[Data extracted from a collection]
=====
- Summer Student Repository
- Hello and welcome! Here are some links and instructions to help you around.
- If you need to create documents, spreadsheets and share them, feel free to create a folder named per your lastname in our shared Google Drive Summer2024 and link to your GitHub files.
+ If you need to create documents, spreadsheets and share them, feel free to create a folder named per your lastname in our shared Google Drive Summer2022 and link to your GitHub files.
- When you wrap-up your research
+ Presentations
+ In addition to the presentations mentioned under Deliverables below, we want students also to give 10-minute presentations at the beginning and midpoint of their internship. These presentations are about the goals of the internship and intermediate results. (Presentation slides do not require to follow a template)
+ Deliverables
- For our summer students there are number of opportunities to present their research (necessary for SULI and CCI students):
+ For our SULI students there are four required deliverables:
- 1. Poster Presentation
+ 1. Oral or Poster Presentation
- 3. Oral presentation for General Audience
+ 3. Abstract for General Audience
=====
### YOUR ASSIGNMENT
All entries are to be printed once more, exactly as given.

### TASK OUTPUT
- Summer Student Repository
- Hello and welcome! Here are some links and instructions to help you around.
- If you need to create documents, spreadsheets and share them, feel free to create a folder named per your lastname in our shared Google Drive Summer2024 and link to your GitHub files.
+ If you need to create documents, spreadsheets and share them, feel free to create a folder named per your lastname in our shared Google Drive Summer2022 and link to your GitHub files.
- When you wrap-up your research
+ Presentations
+ In addition to the presentations mentioned under Deliverables below, we want students also to give 10-minute presentations at the beginning and midpoint of their internship. These presentations are about the goals of the internship and intermediate results. (Presentation slides do not require to follow a template)
+ Deliverables
- For our summer students there are number of opportunities to present their research (necessary for SULI and CCI students):
+ For our SULI students there are four required deliverables:
- 1. Poster Presentation
+ 1. Oral or Poster Presentation
- 3. Oral presentation for General Audience
+ 3. Abstract for General Audience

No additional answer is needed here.